Haben Sie sich im Vorfeld mit GMD Georg Fritzsch, dem Dirigenten der Uraufführung, über das Werk ausgetauscht? Gibt es irgendwelche Bezüge zu den anderen Programmteilen des Konzerts - zu Schumann oder zu Richard Strauss?
Als ich zunächst wusste, dass das Klavierkonzert von Schumann im Programm stand, hatte ich die Idee, eine Einleitung zu diesem zu schreiben. Mir wurde es aber klar, das dies weder möglich noch nötig war. Ich habe mich also für eine selbständige Ouvertüre (im eigentlichen Sinne) entschieden. Die Komposition von Strauss im zweiten Teil des Programms war natürlich ein Orientierungspunkt für die Größe des Orchesters bei meinem Auftragswerk. Ich habe es immerhin bewusst vermieden, Strauss' Orchestrierungsart und “Klangzauber” zu imitieren... was ich wahrscheinlich auch unbewusst getan hätte, den meistens solistisch konzipierten Klangwelten meiner Vorbilder in diesem Stück zufolge. 

Was fasziniert Sie an dem Klavierkonzert von Robert Schumann? Und haben Sie es bereits zuvor öffentlich gespielt?
Ich habe es schon oft gespielt, aber es ist ein Klavierkonzert, das mir bei jeder Aufführung Überraschungen bereitet.

Was ist für die nahe Zukunft Ihr größter künstlerischer Wunsch?

Immer die Neugier zu haben, mich mit Neuem auseinanderzusetzen; immer die Freiheit zu genießen, Projekte zu verwirklichen, die mich besonders faszinieren.

 Sie haben im nordfranzösischen Hirson eine Art-Deco-Kirche gekauft.
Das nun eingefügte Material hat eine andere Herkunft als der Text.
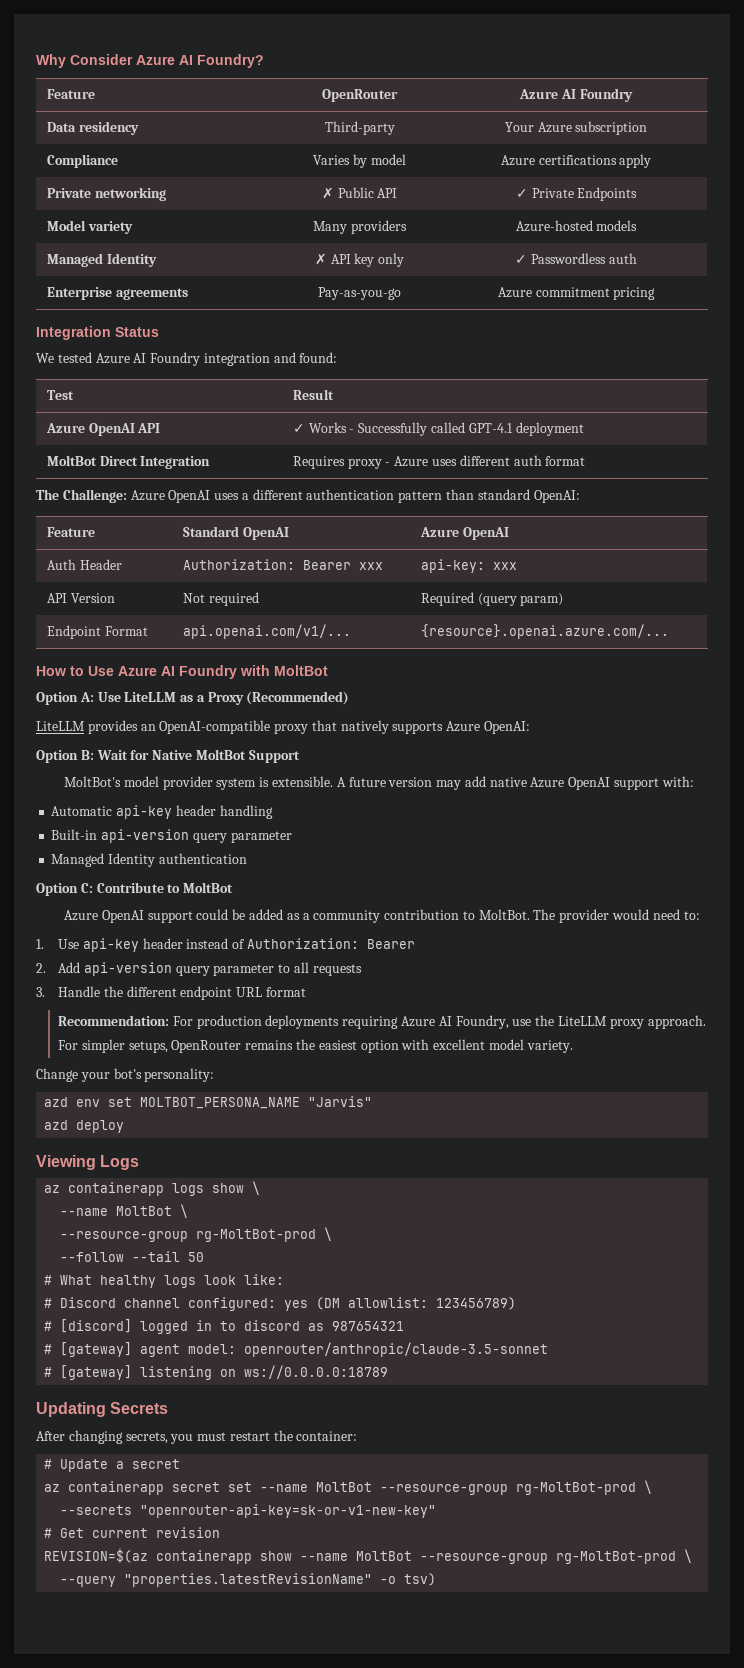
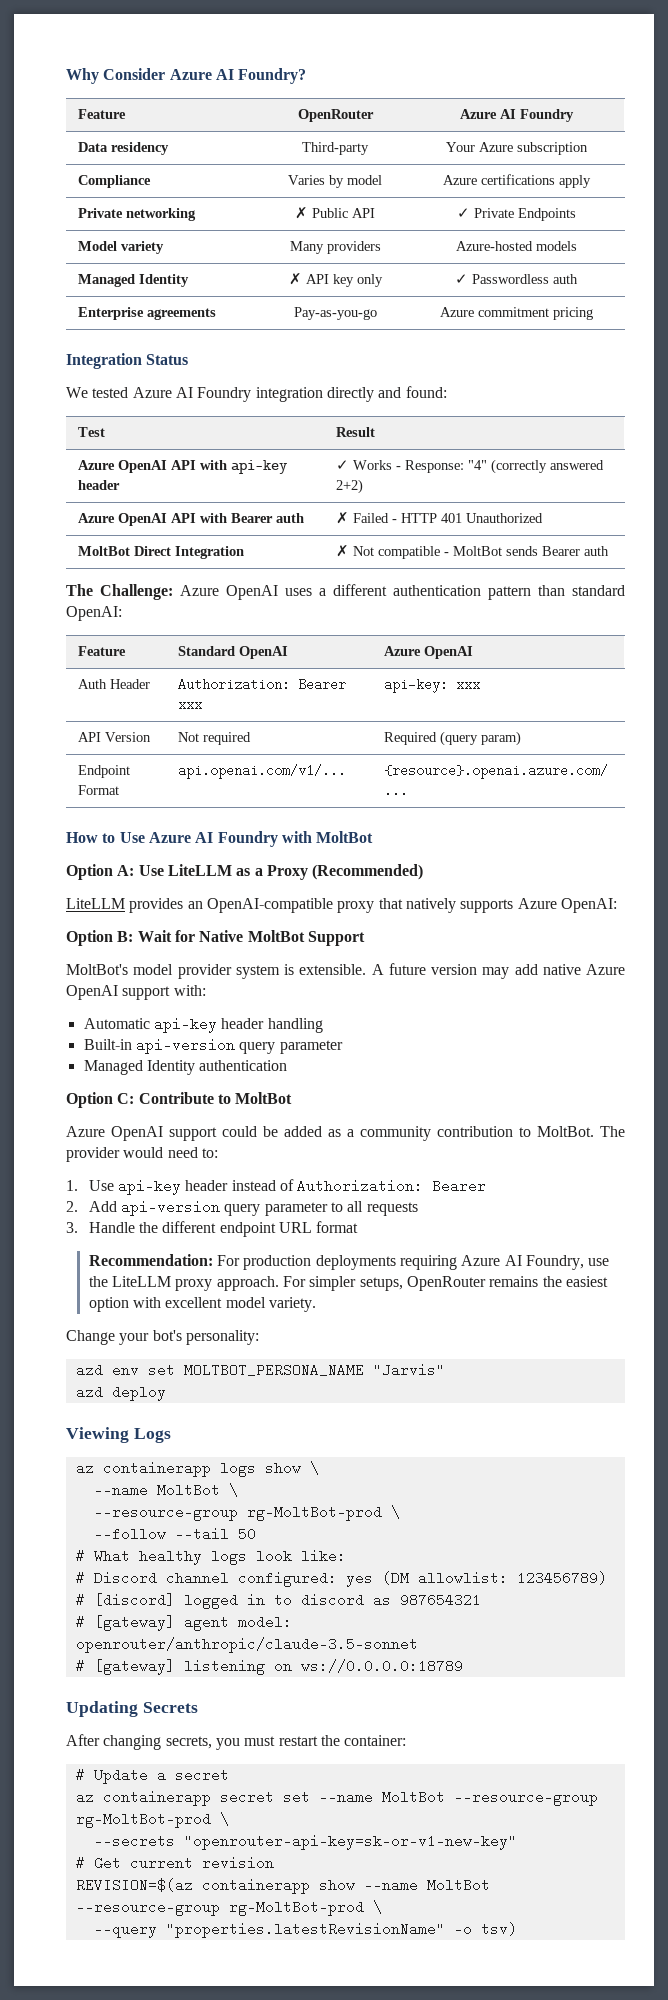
- We tested Azure AI Foundry integration and found:
+ We tested Azure AI Foundry integration directly and found:
- Azure OpenAI API | ✓ Works - Successfully called GPT-4.1 deployment
- MoltBot Direct Integration | Requires proxy - Azure uses different auth format
+ Azure OpenAI API with api-key header | ✓ Works - Response: "4" (correctly answered 2+2)
+ Azure OpenAI API with Bearer auth | ✗ Failed - HTTP 401 Unauthorized
+ MoltBot Direct Integration | ✗ Not compatible - MoltBot sends Bearer auth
Wird es irgendwann ein Kit-Armstrong-Festival geben?

Für mich war das Eröffnungskonzert am 3. Juni dort ein besonderer Moment und der Startpunkt für viele Projekte, die mir am Herzen liegen und die ich dort verwirklichen kann. Ich habe vor, viel verschiedene Musik mit Freunden an diesen Ort zu präsentieren, vor allem Werke und Programme abseits der eingetretenen Pfade. Es gibt so viel tolle Musik zu entdecken. In diesem Jahr beginnt auch eine Reihe, die dem Ersten Weltkrieg gewidmet ist und die mich noch ein wenig länger begleiten wird. Von einem eigenen Festival bin ich noch weit entfernt – aber vielleicht nicht mehr ganz so weit wie vorher.